Work to be completed:
In the listing below, find the line containing "and Big Data". Write out that line and every line after it to the end, exactly and only those.

Supplied entries:
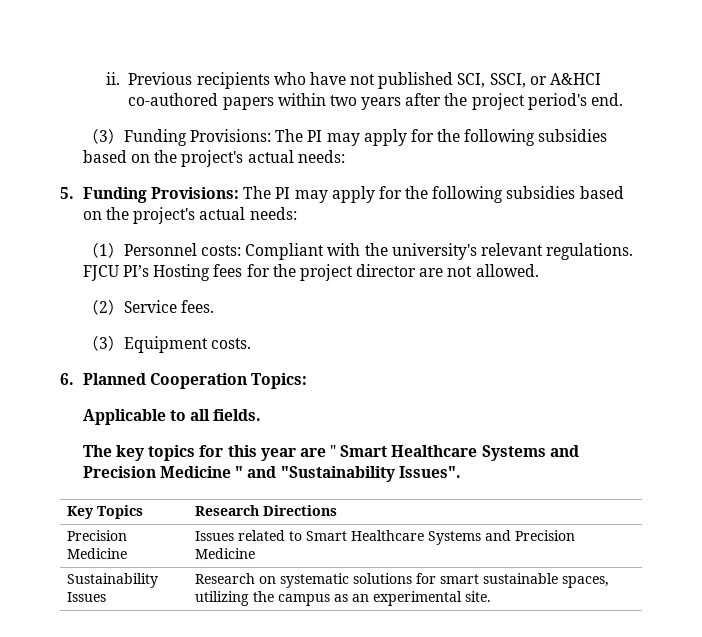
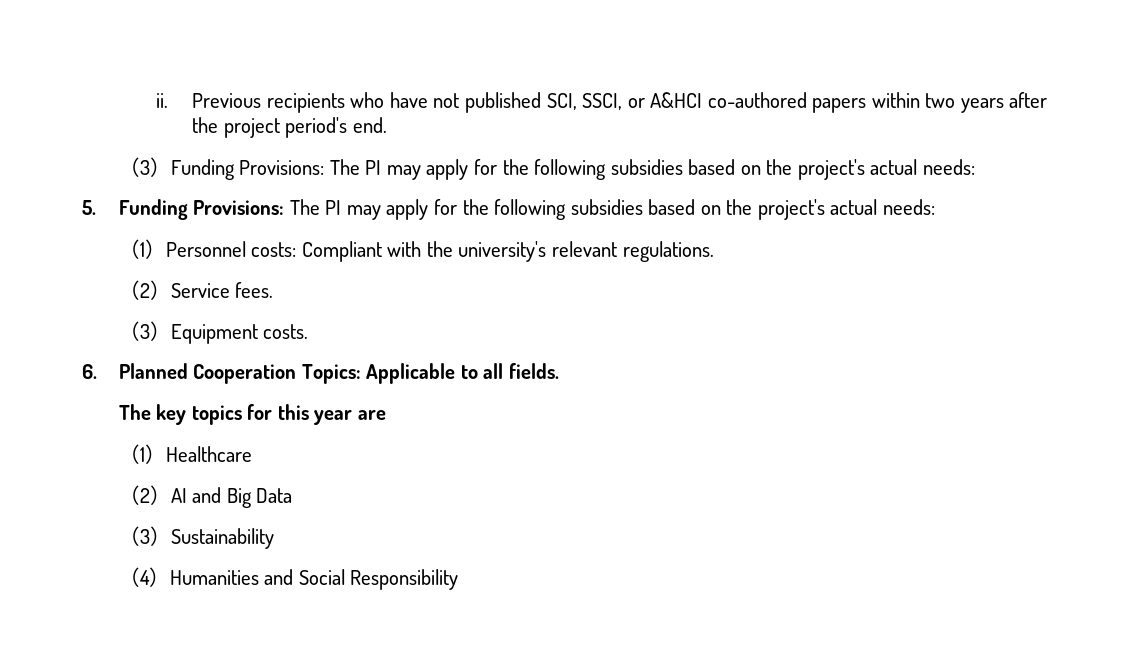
- FJCU PI’s Hosting fees for the project director are not allowed.
- 6. Planned Cooperation Topics:
- Applicable to all fields.
+ 6. Planned Cooperation Topics: Applicable to all fields.
- The key topics for this year are " Smart Healthcare Systems and Precision Medicine " and "Sustainability Issues".
- Key Topics | Research Directions
- Precision Medicine | Issues related to Smart Healthcare Systems and Precision Medicine
- Sustainability Issues | Research on systematic solutions for smart sustainable spaces, utilizing the campus as an experimental site.
+ The key topics for this year are
+ （1）Healthcare
+ （2）AI and Big Data
+ （3）Sustainability
+ （4）Humanities and Social Responsibility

Task output:
+ （2）AI and Big Data
+ （3）Sustainability
+ （4）Humanities and Social Responsibility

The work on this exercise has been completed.